Last month, 80-85% of the combinations saw an improvement in freight rates compared to August, while 15-20% were unable to pass on the rise in diesel prices due to fuel considerations. supply and demand, according to the report released Monday.

Over the past two or three years, the national road freight industry has encountered many speed breakers. While the new axle load standards resulted in a noticeable drop in fleet utilization levels in fiscal 2019, the BS-VI standards resulted in a 10-15% increase in the prices of new trucks in fiscal year 2019. during fiscal year 20. And then came the COVID-19 pandemic and the sharp economic contraction.

In the third quarter of FY21, freight rates for cement steel carriers and autos had improved significantly. The first two segments benefited from infra push.

Freight rates for the transport of industrial goods such as cement have been relatively strong, as has the movement of consumer goods and agricultural products. But, those for textiles, especially ready-mades, are struggling as demand could take a few more months to return to pre-pandemic levels, according to the report based on 32 different routes and 11 different product types.

In the first quarter of FY21, fleet utilization rates plunged with most consumption and demand centers stranded, and a sequential recovery was visible with a gradual reopening of the economy over the course of for the next three quarters.

Amid all this, the recovery in freight demand has been sporadic across all segments, with FMCGs recovering faster than discretionary products such as ready-made clothing / textiles and other consumer goods. sustainable. Additionally, even within states, recovery varied based on pandemic workload and unlock levels.

The agency has been tracking freight rates and operator cash flows on 32 key routes every two months since October 2020 and will now provide the data signals on a monthly basis.

Over the past two years, many operators of large fleets (over 35 tonnes GVWR) have moved away from bulk products to focus on lighter items.
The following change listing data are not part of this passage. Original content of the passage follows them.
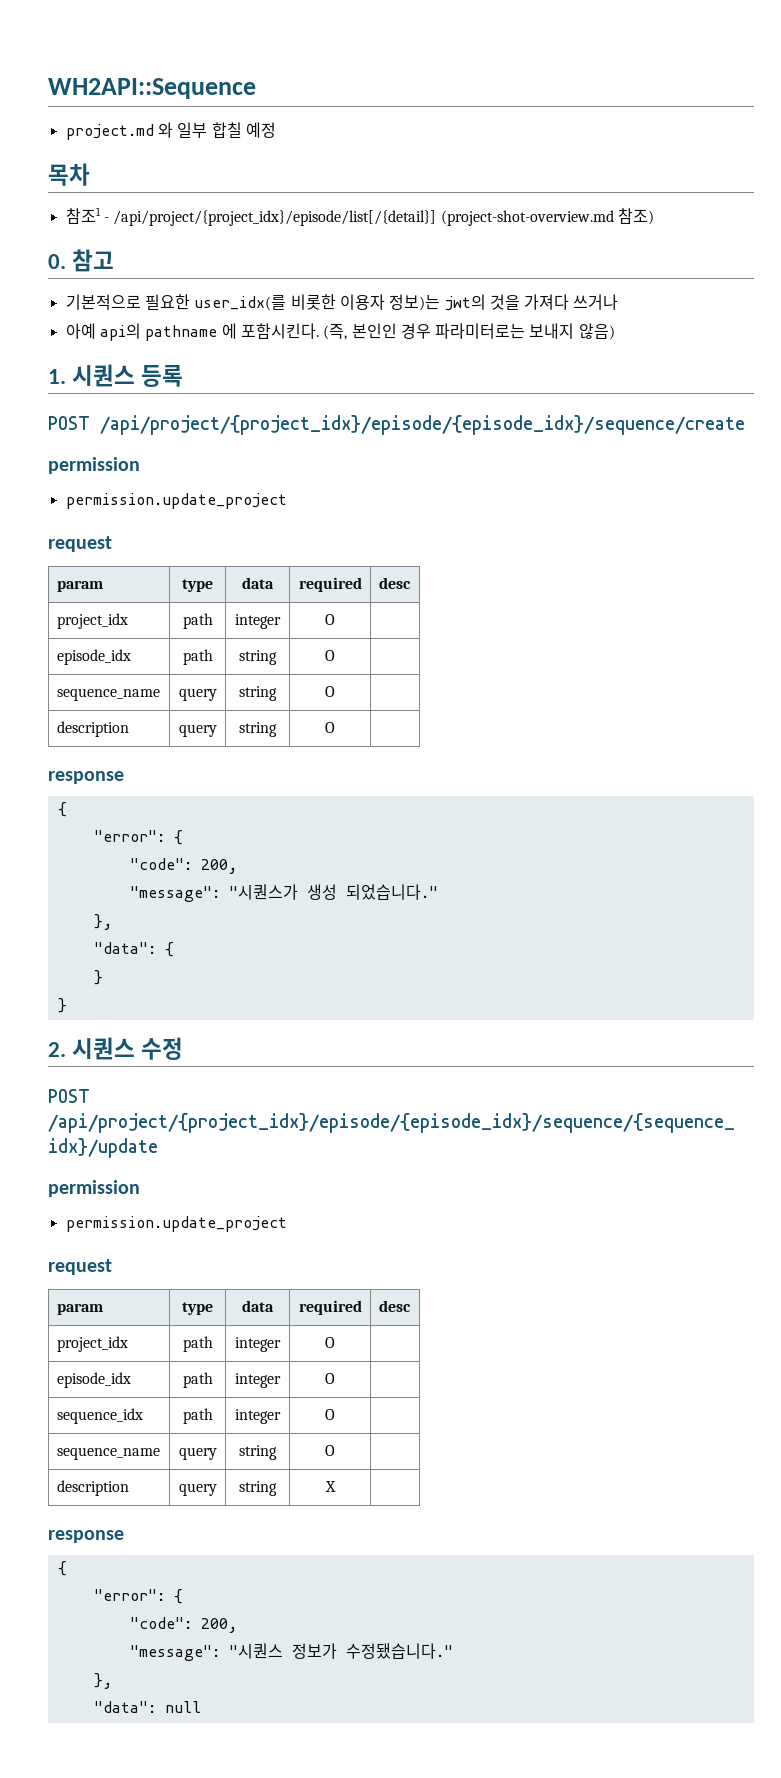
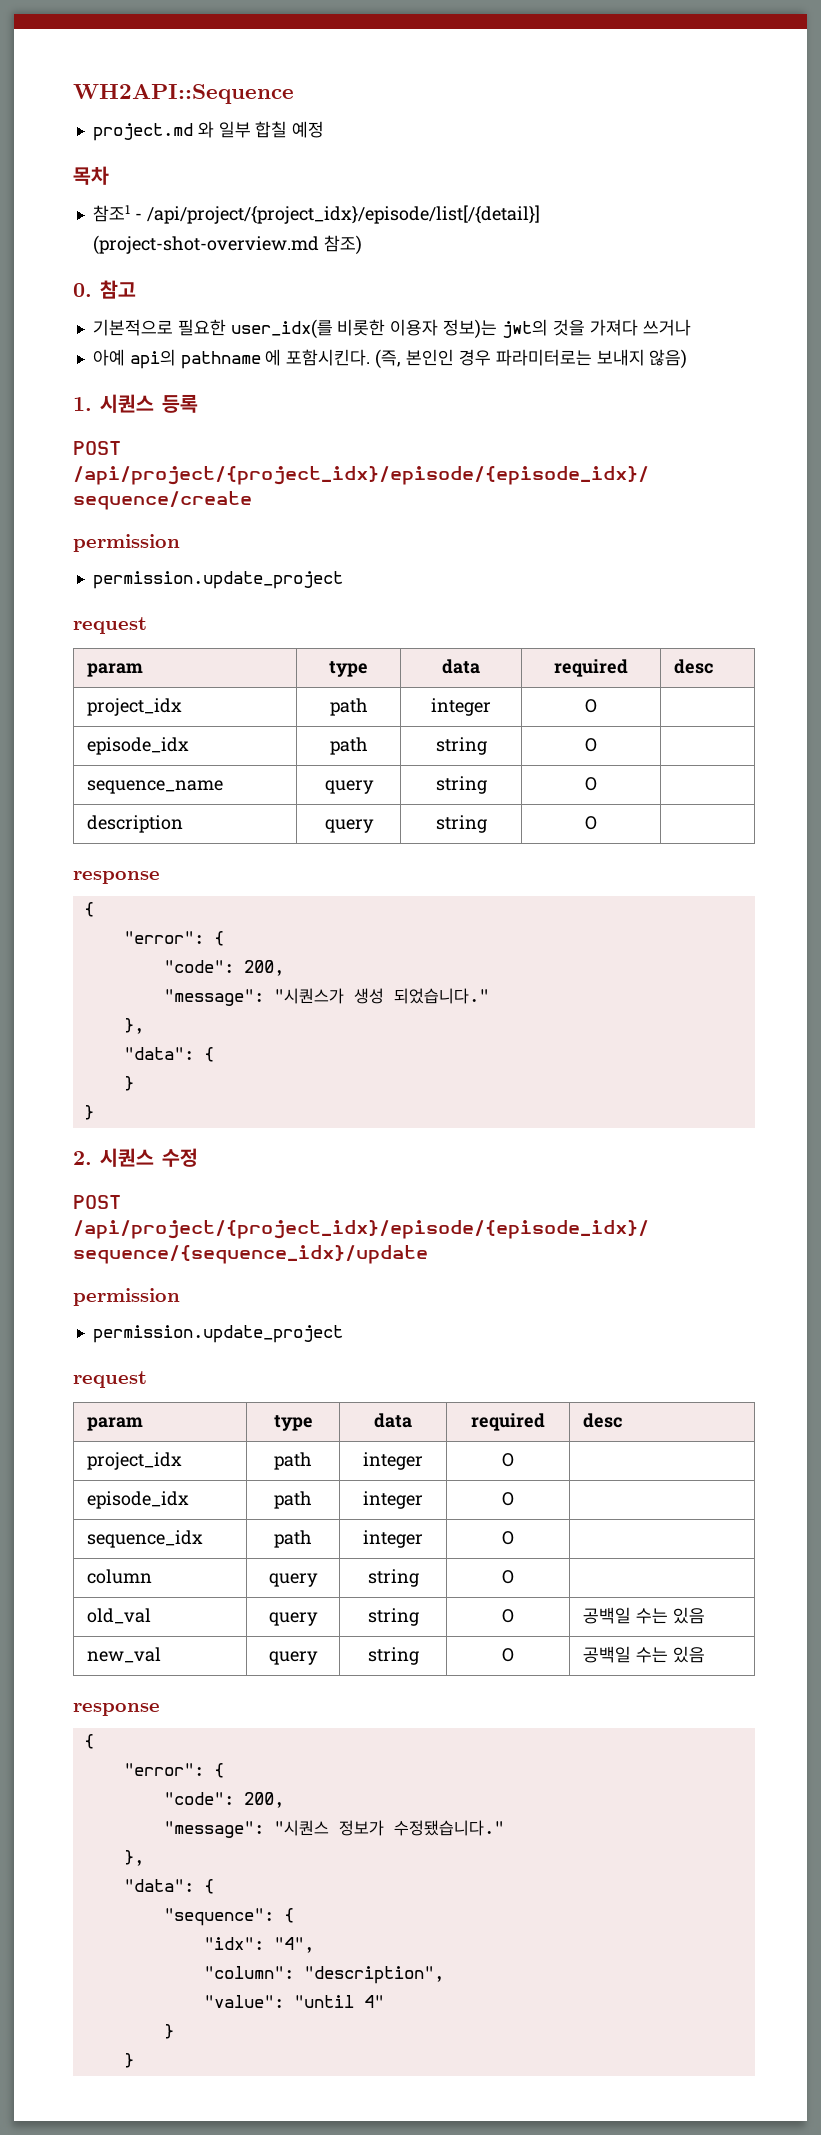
  sequence_idx | path | integer | O |
- sequence_name | query | string | O |
- description | query | string | X |
+ column | query | string | O |
+ old_val | query | string | O | 공백일 수는 있음
+ new_val | query | string | O | 공백일 수는 있음
  "message": "시퀀스 정보가 수정됐습니다."
  },
- "data": null
+ "data": {
+ "sequence": {
+ "idx": "4",
+ "column": "description",
+ "value": "until 4"
+ }
+ }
Again, the industry is showing signs of improvement in freight index and free cash flow availability on all road-product combinations despite rising diesel prices as freight rates have increased. relatively more than the soaring fuel prices from June to October.

Despite the improvement in the index in October to 122 (similar to February 2021 levels), rates continue to be at a level (17%) comparable to October 2020, according to the report.